Key Support: 6300, 5900
Key Resistance: 6500, 6600, 6800
Actions: Buckle up for a bumpy ride. We are currently in what we call a ‘no-trade’ zone; it would be best to wait and see for some convincing price action in one direction or another before entering into new positions. If I see a breakdown to 6.2k, I would likely short it down to the 5.8-5.9k retest.
Fear & Greed
We’ve actually upped the F&G index since yesterday, which indicates bearish action is likely to continue.
Around the corner:
September 7th - EthGlobal Hackathon
September 8th - Ethereum Industry Summit
September 9th - WandX Mainnet Launch
September 10th - VRS Mainnet Launch
September 19th - Cboe XBT Expiration Date
What I’m reading today:
In which I explore the three major theories that were floating around the price action that took place on Wednesday.
It’s often an exercise in futility to ascribe price movements to specific events, but people often do so. I wrote this partially as a way to explore the reasons but also to illustrate that often the convenient narrative is wrong. Many people were blaming the Goldman Sachs article or the movement of Silk Road bitcoins — but neither of these theories actually pan out.
I present the abbreviated version of the theories here. If you want to go more in depth, check out the article!

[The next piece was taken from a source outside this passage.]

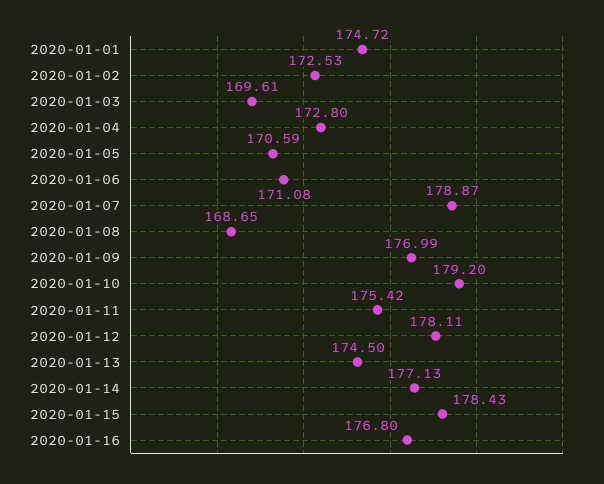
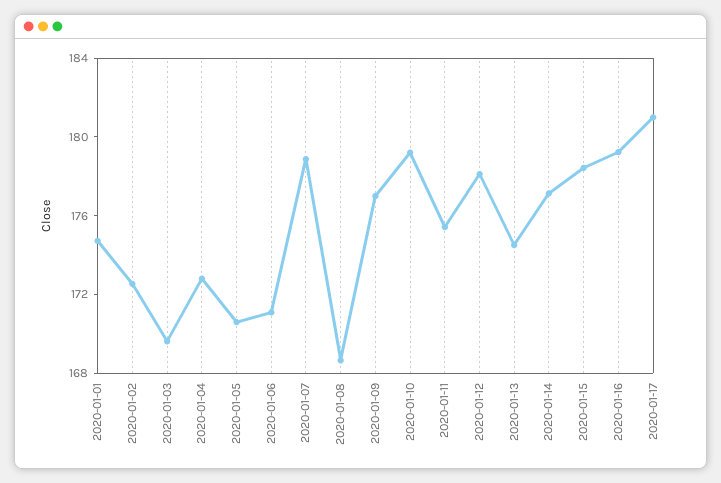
2020-01-16: 176.8 -> 179
2020-01-17: none -> 181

Theory 1: Goldman’s announcement about rolling back a trading desk affected the markets, as reported by multiple headlines.
Chart says it all.
Theory 2: Silk Road Bitcoins were dumped on the market and drove down the price considerably.
Silk Road bitcoins were moved mostly to Bitfinex, so if they dumped then we would see Bitfinex going down first. However, the price charts show BitMEX was the exchange that led the dump.
Theory 3: It was a technical breakdown, and large sellers saw an opportunity to crash the price.
Massive uptick in shorts on Sept 3nd failed to drive down price.
Following the shorts failure to drive down the price, retail traders began to pile in longs as they felt safe in a seemingly “bullish” market structure.
This piling on of longs set up the market structure to be weaker, as a long squeeze became a real possibility if the price took a turn for the worse.
Of course, that’s exactly what happened, and once the price dropped, these longs were forced underwater. Retail traders will often close positions quickly when in the red, and we saw that effect take place as the dump kept cascading.